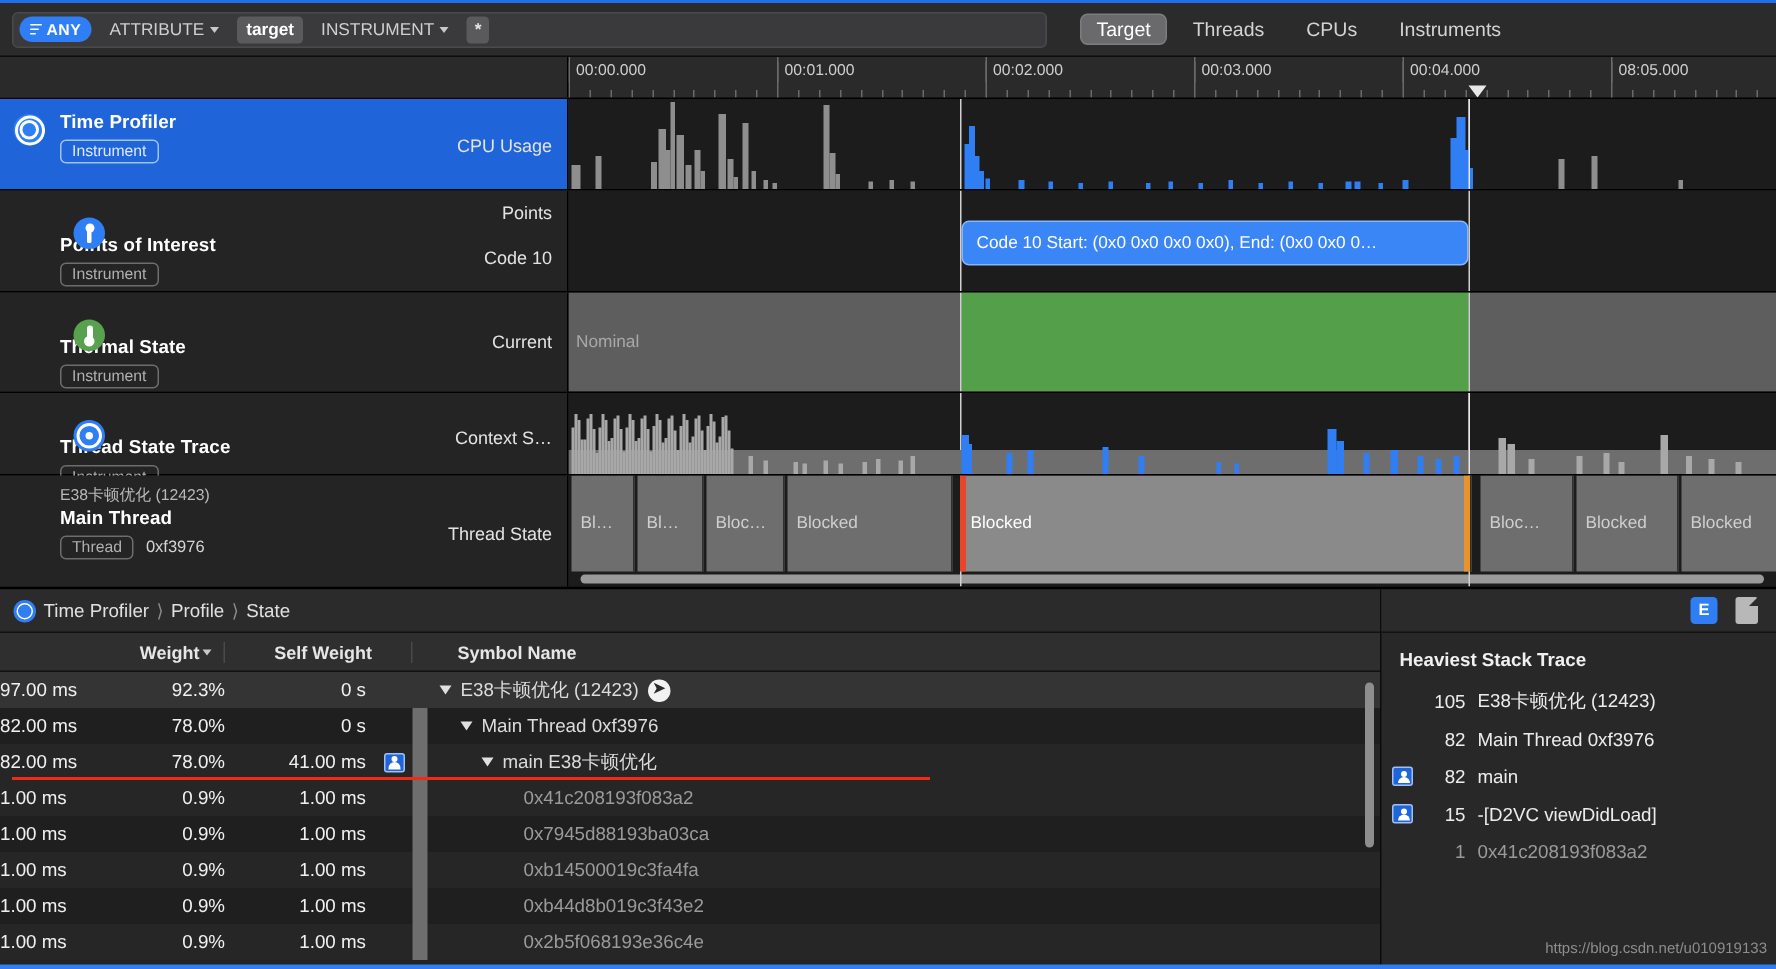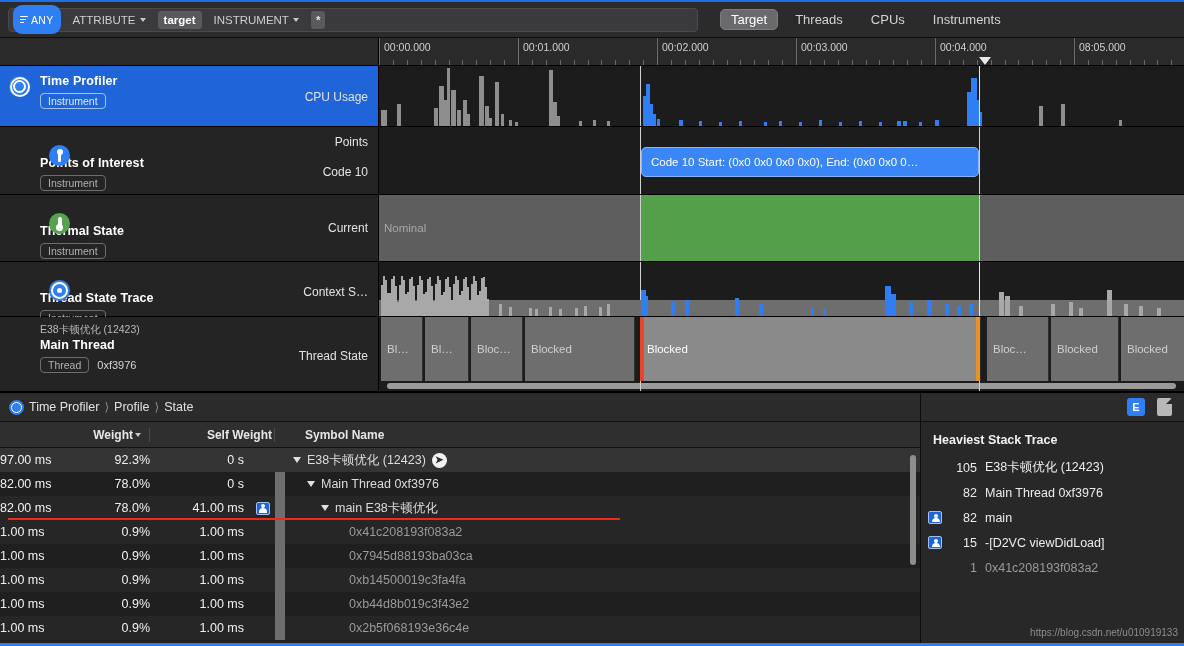--- a/index.html
+++ b/index.html
@@ -24,9 +24,9 @@
     border-radius: 4px; display: flex; align-items: center; padding: 0 4px; gap: 6px;
   }
   .pill-any {
-    background: #2f7ef4; color: #fff; border-radius: 9px; height: 29px;
+    background: #2f7ef4; color: #fff; border-radius: 9px; height: 17px;
     display: flex; align-items: center; gap: 3px; padding: 0 7px;
-    font-size: 10.5px; font-weight: normal; letter-spacing: .3px;
+    font-size: 10.5px; font-weight: bold; letter-spacing: .3px;
   }
   .pill-any .lines { display: inline-flex; flex-direction: column; gap: 1.5px; }
   .pill-any .lines i { display: block; height: 1.5px; background: #fff; border-radius: 1px; }

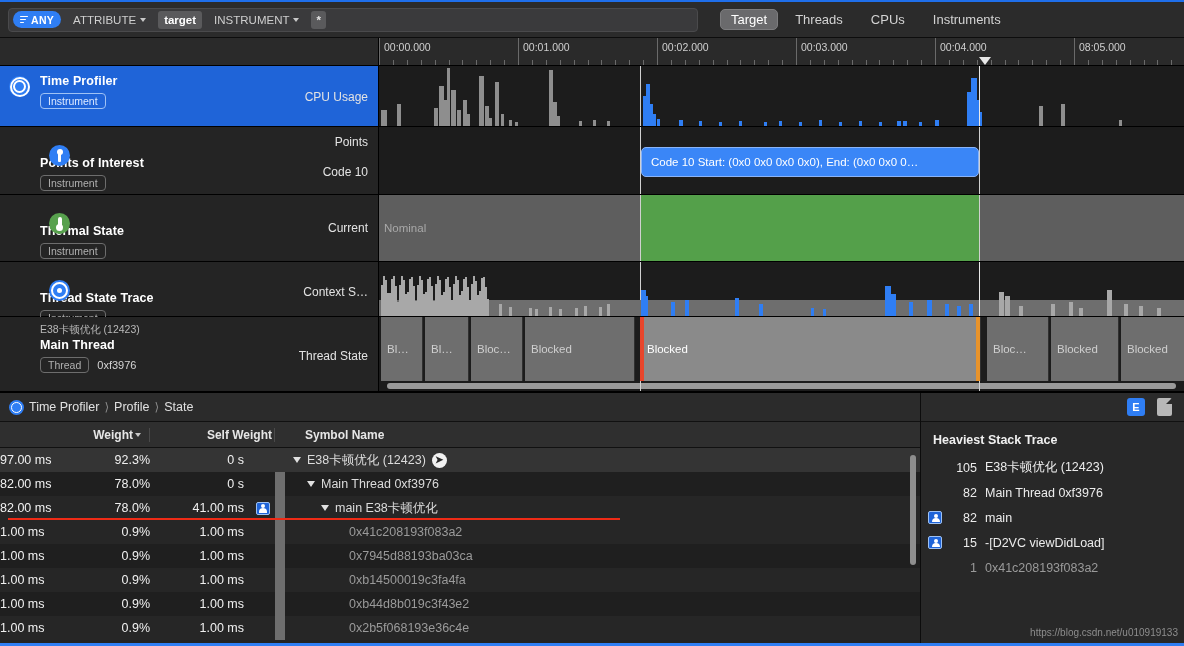--- a/index.html
+++ b/index.html
@@ -127,7 +127,7 @@
               font-size: 12px; font-weight: bold; color: #e6e6e6; }
   .ch { display: flex; align-items: center; }
   .ch.w-weight { width: 150px; justify-content: flex-end; padding-right: 8px; border-right: 1px solid #4a4a4a; gap: 2px; }
-  .ch.w-self { width: 125px; justify-content: flex-end; padding-right: 2px; border-right: 1px solid #4a4a4a; }
+  .ch.w-self { width: 125px; justify-content: flex-end; padding-right: 26px; border-right: 1px solid #4a4a4a; }
   .ch.w-gap { width: 22px; border-right: 1px solid #4a4a4a; }
   .ch.w-sym { flex: 1; padding-left: 8px; }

########

TASK BRIEF
From the first line to the last, print the records exactly; leave out the pictures.

SOLUTION TO THIS EXERCISE
--- a/index.html
+++ b/index.html
@@ -24,9 +24,9 @@
     border-radius: 4px; display: flex; align-items: center; padding: 0 4px; gap: 6px;
   }
   .pill-any {
-    background: #2f7ef4; color: #fff; border-radius: 9px; height: 29px;
+    background: #2f7ef4; color: #fff; border-radius: 9px; height: 17px;
     display: flex; align-items: center; gap: 3px; padding: 0 7px;
-    font-size: 10.5px; font-weight: normal; letter-spacing: .3px;
+    font-size: 10.5px; font-weight: bold; letter-spacing: .3px;
   }
   .pill-any .lines { display: inline-flex; flex-direction: column; gap: 1.5px; }
   .pill-any .lines i { display: block; height: 1.5px; background: #fff; border-radius: 1px; }

--- a/index.html
+++ b/index.html
@@ -127,7 +127,7 @@
               font-size: 12px; font-weight: bold; color: #e6e6e6; }
   .ch { display: flex; align-items: center; }
   .ch.w-weight { width: 150px; justify-content: flex-end; padding-right: 8px; border-right: 1px solid #4a4a4a; gap: 2px; }
-  .ch.w-self { width: 125px; justify-content: flex-end; padding-right: 2px; border-right: 1px solid #4a4a4a; }
+  .ch.w-self { width: 125px; justify-content: flex-end; padding-right: 26px; border-right: 1px solid #4a4a4a; }
   .ch.w-gap { width: 22px; border-right: 1px solid #4a4a4a; }
   .ch.w-sym { flex: 1; padding-left: 8px; }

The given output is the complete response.